(Code change snippets)
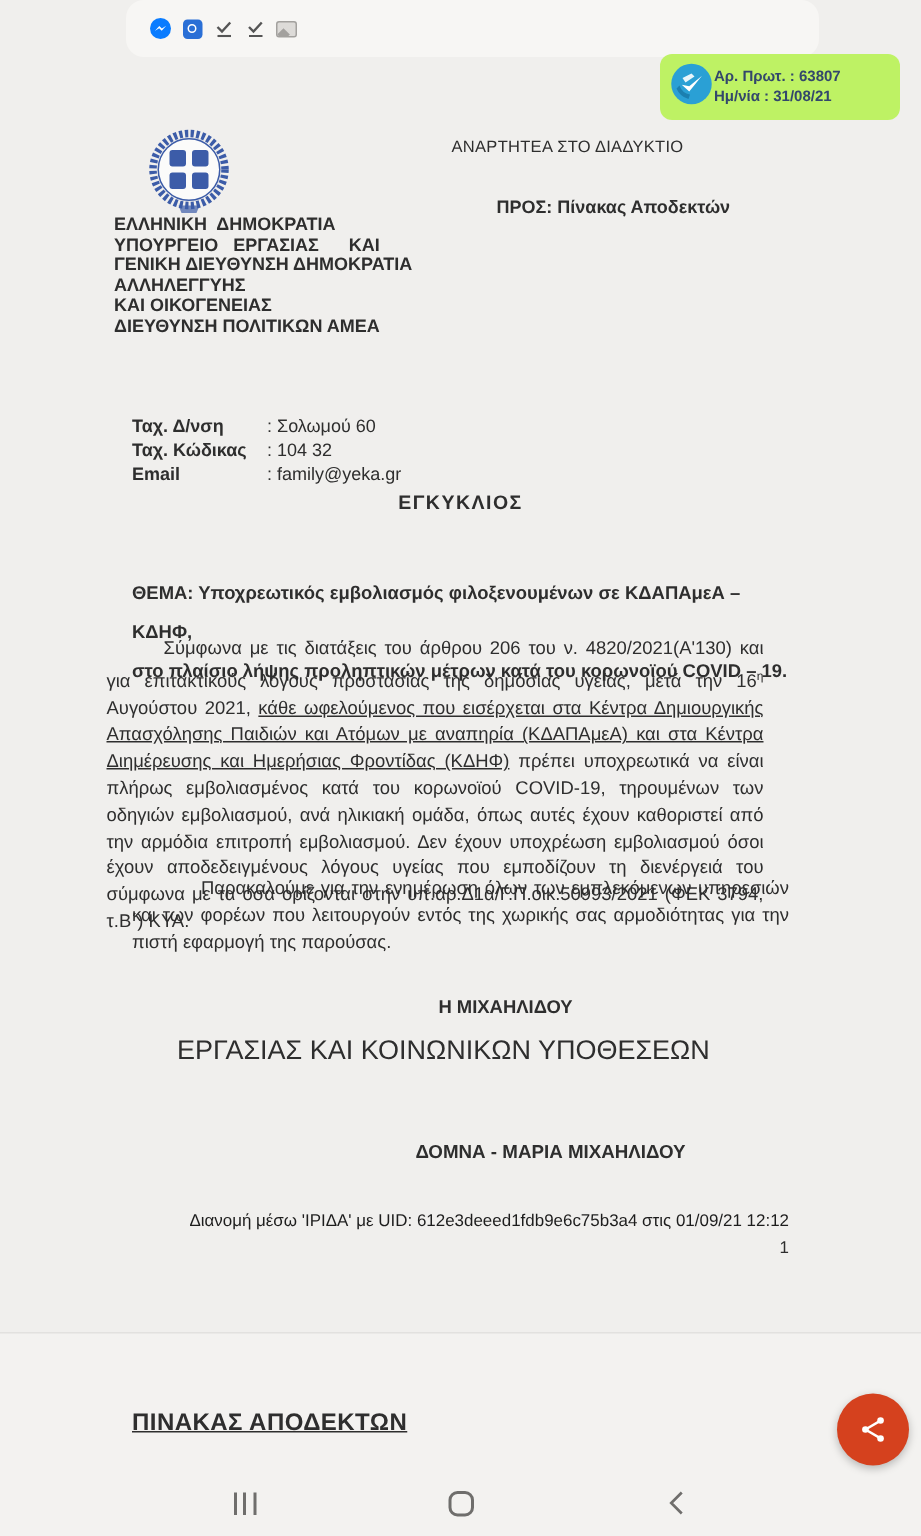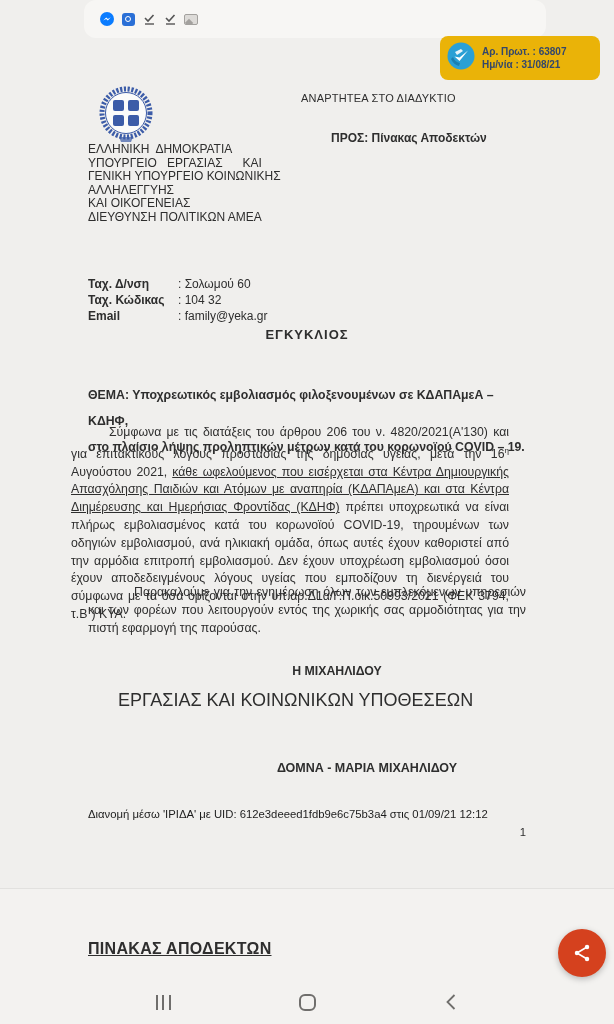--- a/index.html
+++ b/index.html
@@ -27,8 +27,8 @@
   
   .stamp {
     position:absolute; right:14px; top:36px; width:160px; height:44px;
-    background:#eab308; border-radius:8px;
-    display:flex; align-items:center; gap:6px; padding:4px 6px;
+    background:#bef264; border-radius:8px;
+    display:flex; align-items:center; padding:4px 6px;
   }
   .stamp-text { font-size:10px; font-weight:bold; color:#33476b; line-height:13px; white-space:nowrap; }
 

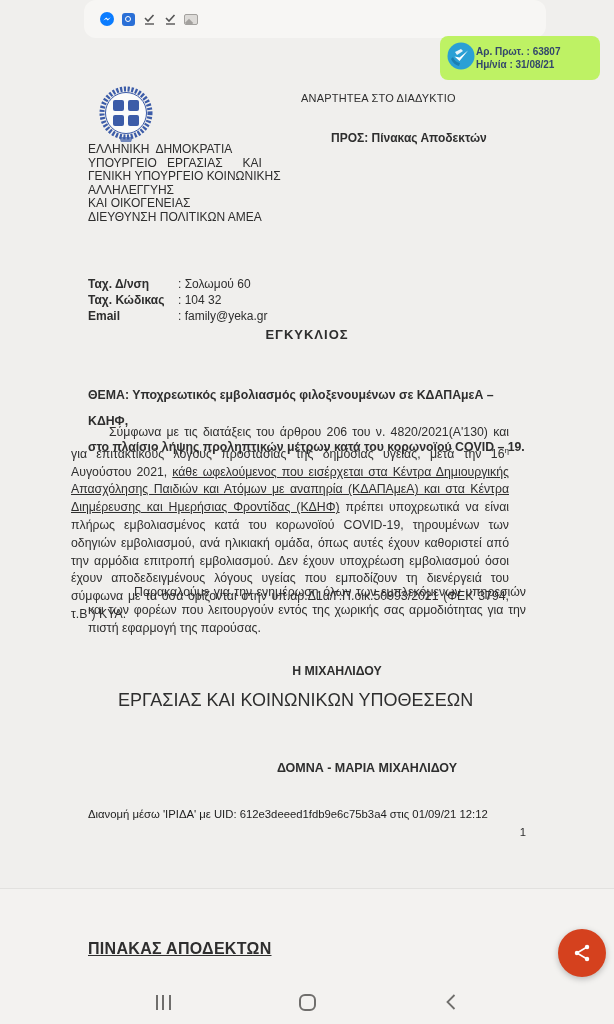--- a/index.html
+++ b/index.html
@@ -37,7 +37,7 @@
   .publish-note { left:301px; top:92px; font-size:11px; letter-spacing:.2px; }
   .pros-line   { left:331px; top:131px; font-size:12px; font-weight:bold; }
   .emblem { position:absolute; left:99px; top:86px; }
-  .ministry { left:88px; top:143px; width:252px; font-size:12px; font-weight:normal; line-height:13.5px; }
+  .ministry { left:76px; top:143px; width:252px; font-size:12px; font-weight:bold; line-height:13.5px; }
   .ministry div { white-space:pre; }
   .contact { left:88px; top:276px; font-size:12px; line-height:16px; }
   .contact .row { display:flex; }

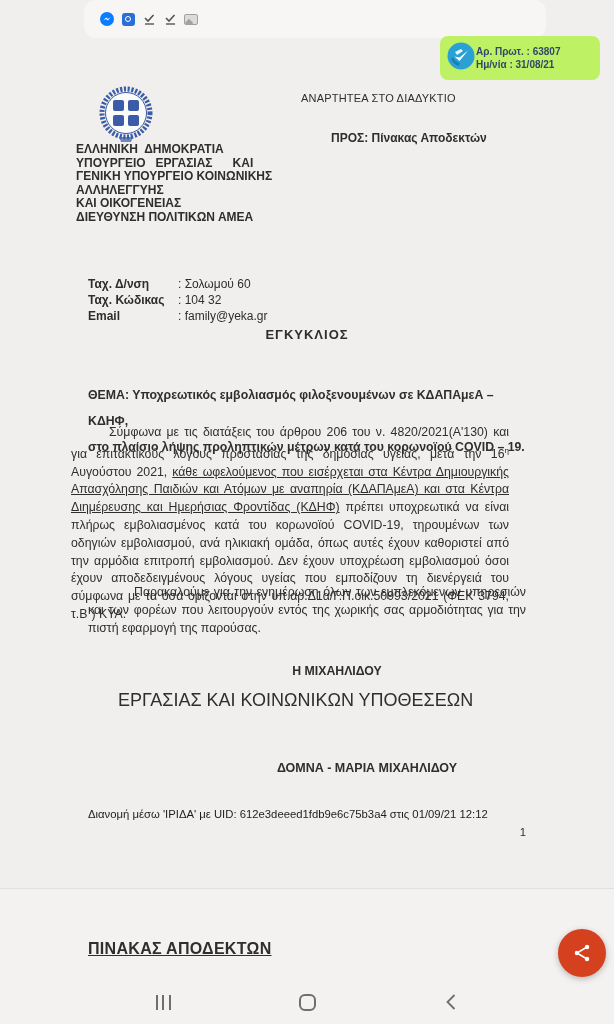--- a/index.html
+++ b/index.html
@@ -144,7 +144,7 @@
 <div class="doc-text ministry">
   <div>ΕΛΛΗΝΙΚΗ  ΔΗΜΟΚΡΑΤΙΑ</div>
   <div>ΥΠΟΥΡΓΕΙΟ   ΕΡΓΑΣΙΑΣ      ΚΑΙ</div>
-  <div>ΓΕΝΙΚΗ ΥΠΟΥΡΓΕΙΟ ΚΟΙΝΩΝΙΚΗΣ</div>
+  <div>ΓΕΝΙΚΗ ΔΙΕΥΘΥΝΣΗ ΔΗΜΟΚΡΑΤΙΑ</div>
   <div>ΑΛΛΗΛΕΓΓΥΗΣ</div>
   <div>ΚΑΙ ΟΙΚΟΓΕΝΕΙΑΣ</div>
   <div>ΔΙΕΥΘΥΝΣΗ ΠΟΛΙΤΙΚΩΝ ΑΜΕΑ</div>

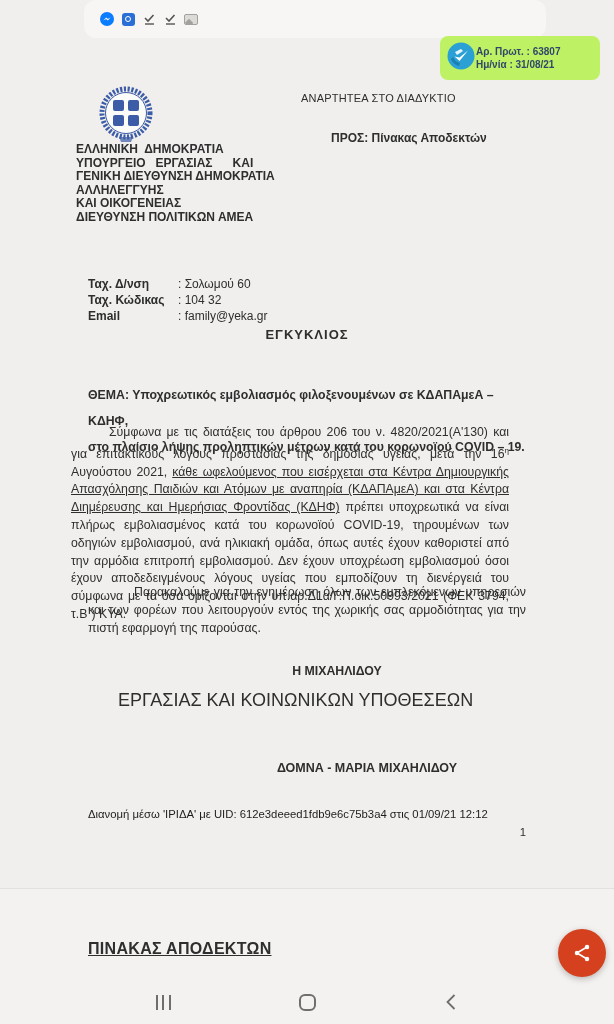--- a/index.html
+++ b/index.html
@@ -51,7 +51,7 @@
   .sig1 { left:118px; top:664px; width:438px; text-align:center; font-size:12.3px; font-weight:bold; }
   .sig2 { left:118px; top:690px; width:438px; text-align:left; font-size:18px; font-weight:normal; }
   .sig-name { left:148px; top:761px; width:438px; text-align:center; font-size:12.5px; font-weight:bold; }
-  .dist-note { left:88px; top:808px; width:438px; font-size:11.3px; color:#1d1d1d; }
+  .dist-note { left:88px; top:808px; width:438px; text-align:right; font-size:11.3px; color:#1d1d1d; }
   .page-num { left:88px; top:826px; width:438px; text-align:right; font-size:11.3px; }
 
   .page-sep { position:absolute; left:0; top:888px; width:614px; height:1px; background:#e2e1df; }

## Exercise objective
In the records above, find the line containing "left:88px; top:143px; width:252px;" and the line containing "left:148px; top:761px; width:438px;", then give both of them again word for word along with every line between. Omit any pictures.

## Solution for this exercise
-  .ministry { left:88px; top:143px; width:252px; font-size:12px; font-weight:normal; line-height:13.5px; }
+  .ministry { left:76px; top:143px; width:252px; font-size:12px; font-weight:bold; line-height:13.5px; }
   .ministry div { white-space:pre; }
   .contact { left:88px; top:276px; font-size:12px; line-height:16px; }
   .contact .row { display:flex; }

--- a/index.html
+++ b/index.html
@@ -144,7 +144,7 @@
 <div class="doc-text ministry">
   <div>ΕΛΛΗΝΙΚΗ  ΔΗΜΟΚΡΑΤΙΑ</div>
   <div>ΥΠΟΥΡΓΕΙΟ   ΕΡΓΑΣΙΑΣ      ΚΑΙ</div>
-  <div>ΓΕΝΙΚΗ ΥΠΟΥΡΓΕΙΟ ΚΟΙΝΩΝΙΚΗΣ</div>
+  <div>ΓΕΝΙΚΗ ΔΙΕΥΘΥΝΣΗ ΔΗΜΟΚΡΑΤΙΑ</div>
   <div>ΑΛΛΗΛΕΓΓΥΗΣ</div>
   <div>ΚΑΙ ΟΙΚΟΓΕΝΕΙΑΣ</div>
   <div>ΔΙΕΥΘΥΝΣΗ ΠΟΛΙΤΙΚΩΝ ΑΜΕΑ</div>

--- a/index.html
+++ b/index.html
@@ -51,7 +51,7 @@
   .sig1 { left:118px; top:664px; width:438px; text-align:center; font-size:12.3px; font-weight:bold; }
   .sig2 { left:118px; top:690px; width:438px; text-align:left; font-size:18px; font-weight:normal; }
   .sig-name { left:148px; top:761px; width:438px; text-align:center; font-size:12.5px; font-weight:bold; }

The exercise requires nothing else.